• _Dataset excerpts_
========

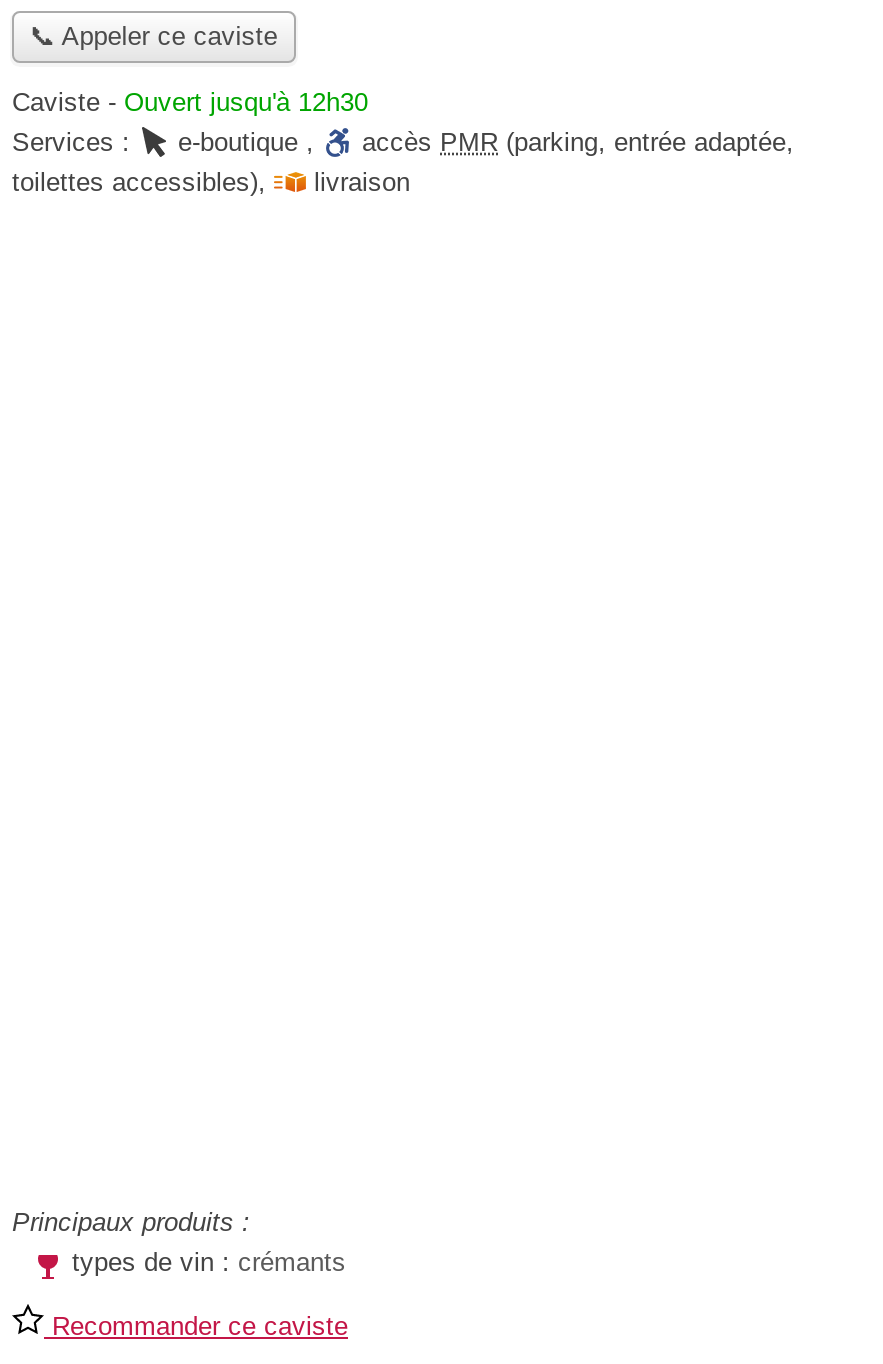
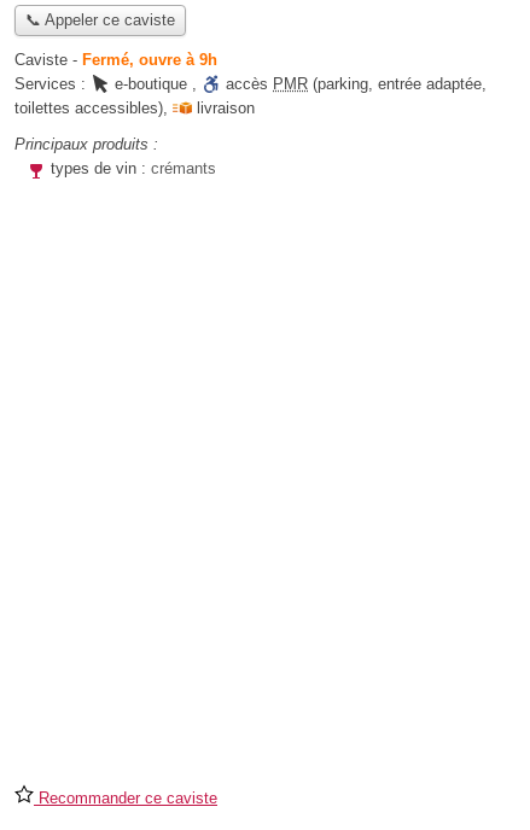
[12,88,368,118] Caviste - Ouvert jusqu'à 12h30 -> [14,51,217,69] Caviste - Fermé, ouvre à 9h
moved [12,1208,346,1278] -> [14,136,216,178]: Principaux produits : | types de vin : crémants

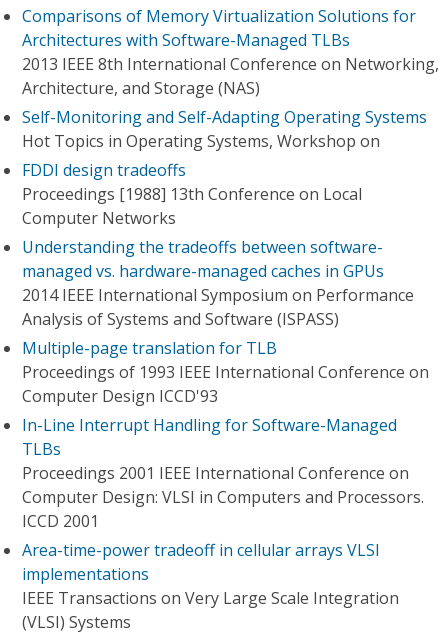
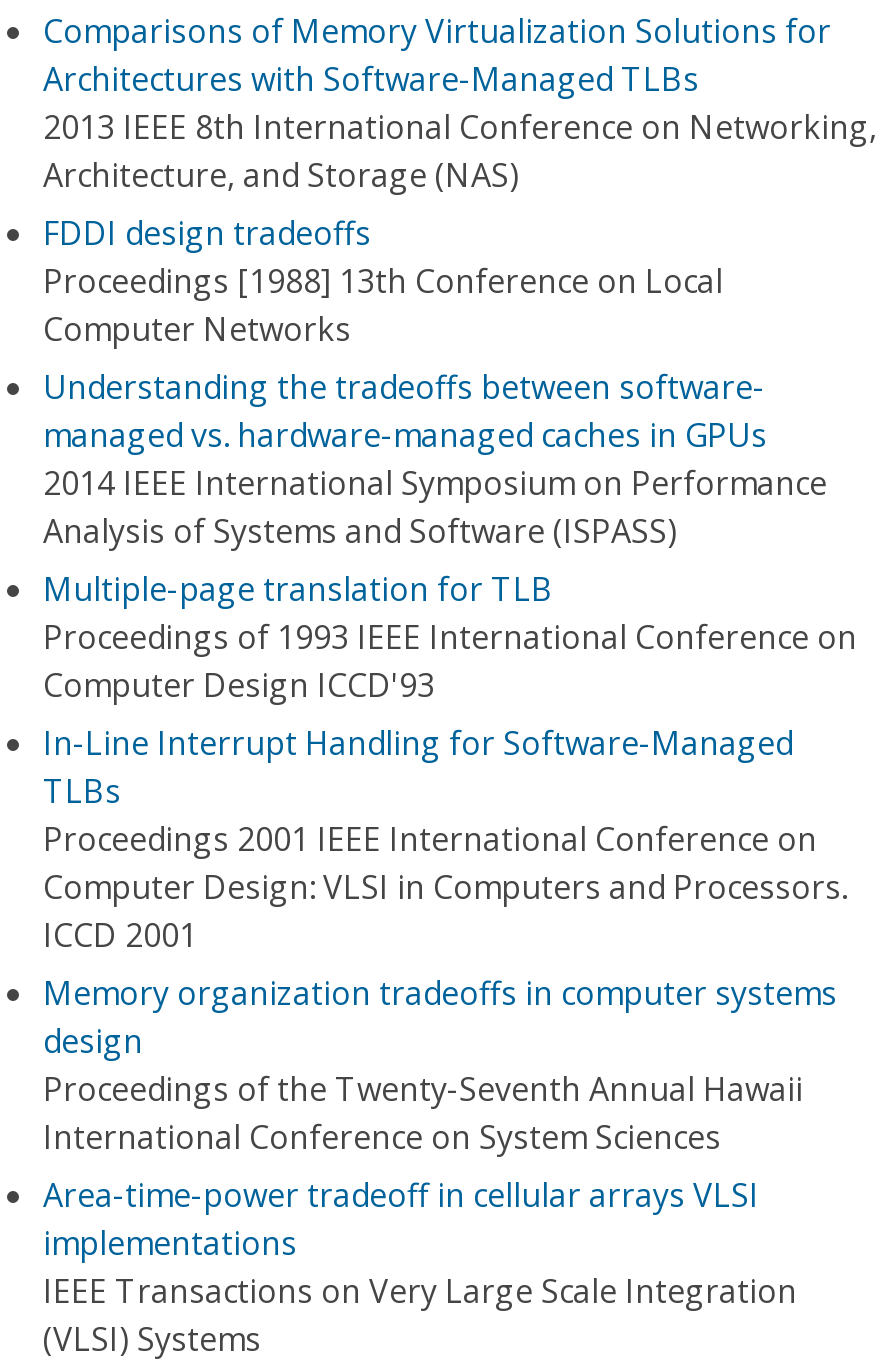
[22,106,427,152] Self-Monitoring and Self-Adapting Operating Systems | Hot Topics in Operating Systems, Workshop on -> none
moved [22,159,429,532] -> [43,211,857,957]: FDDI design tradeoffs | Proceedings [1988] 13th Conference on Local | Computer Networks | ... | Computer Design: VLSI in Computers and Processors. | ICCD 2001
none -> [43,971,837,1159] Memory organization tradeoffs in computer systems | design | Proceedings of the Twenty-Seventh Annual Hawaii | International Conference on System Sciences

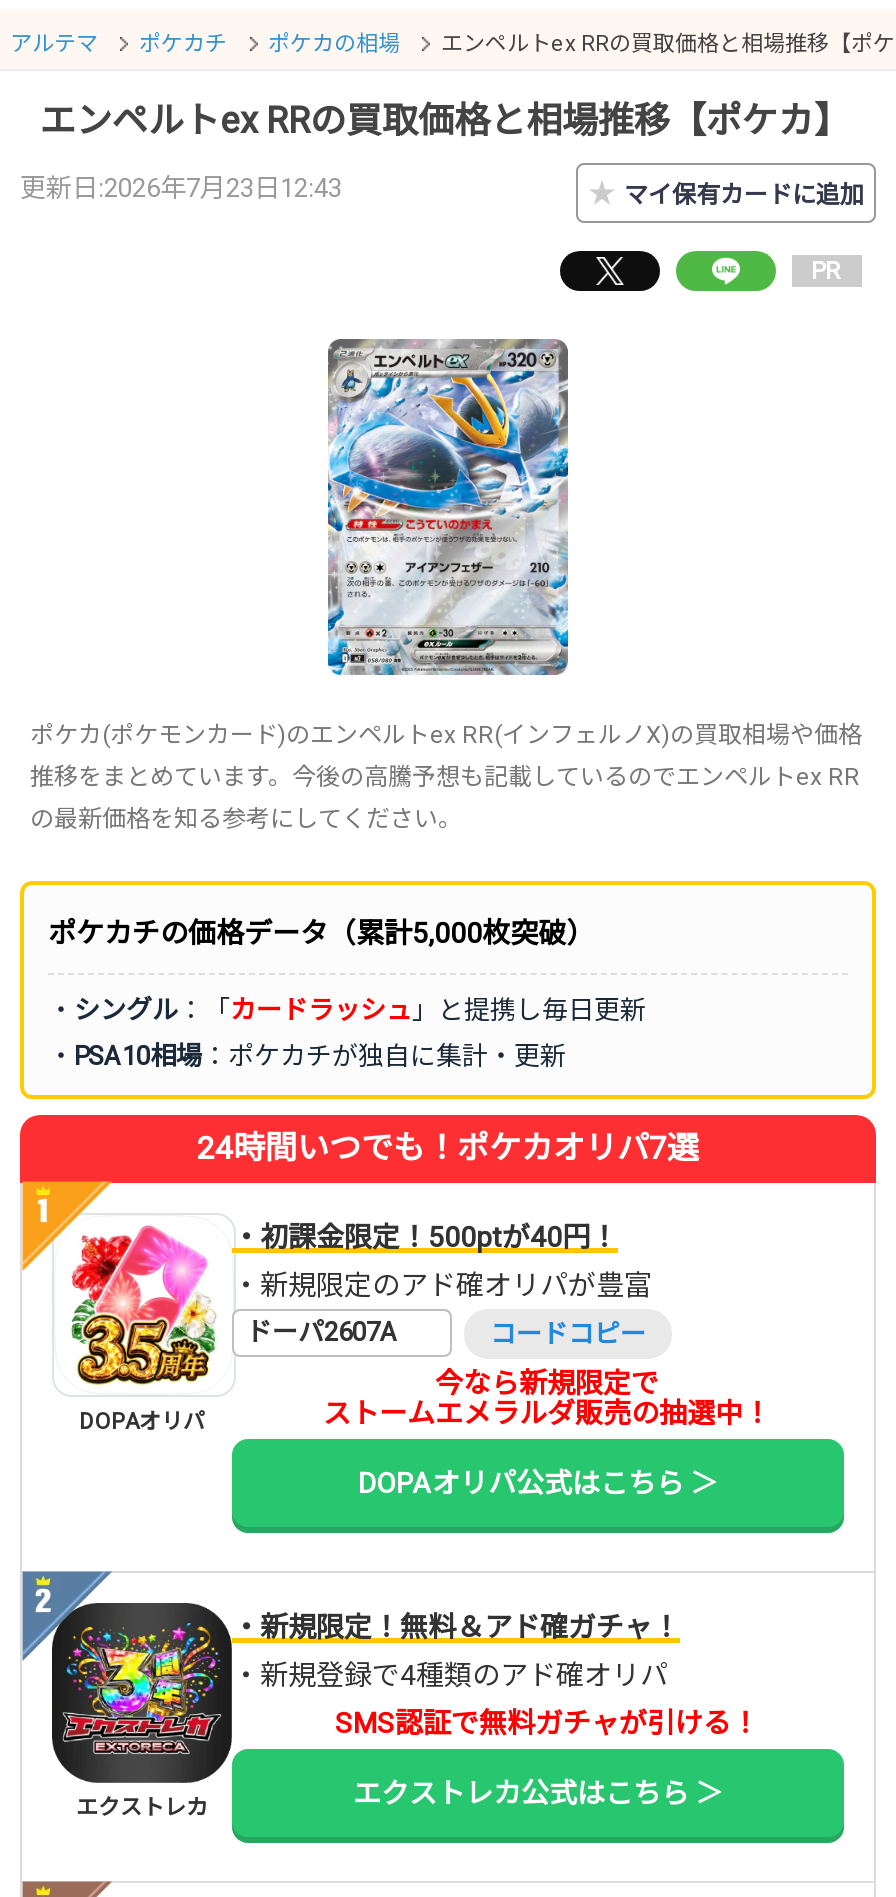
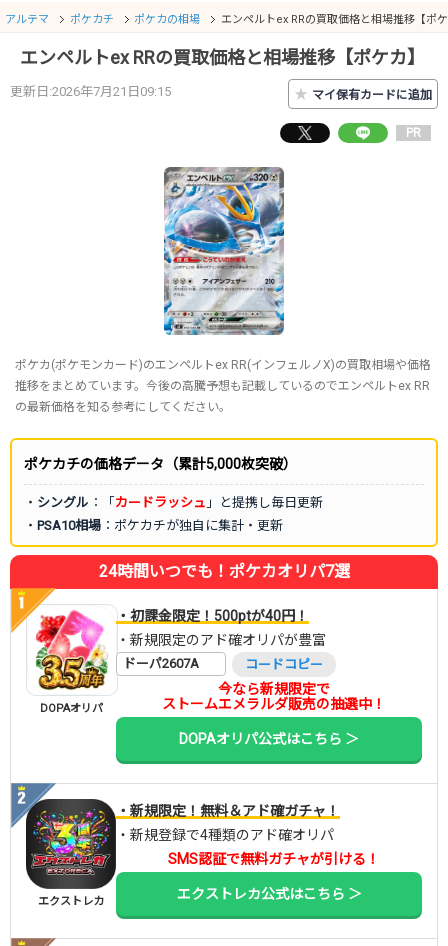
[20,173,342,203] 更新日:2026年7月23日12:43 -> [10,84,171,99] 更新日:2026年7月21日09:15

========

• _Task statement_
Write out the records above exactly. Begin with the first line, end with the line holding "[22,106,427,152] Self-Monitoring and", and drop the pictures.

• _Answer to this exercise_
[12,88,368,118] Caviste - Ouvert jusqu'à 12h30 -> [14,51,217,69] Caviste - Fermé, ouvre à 9h
moved [12,1208,346,1278] -> [14,136,216,178]: Principaux produits : | types de vin : crémants

[22,106,427,152] Self-Monitoring and Self-Adapting Operating Systems | Hot Topics in Operating Systems, Workshop on -> none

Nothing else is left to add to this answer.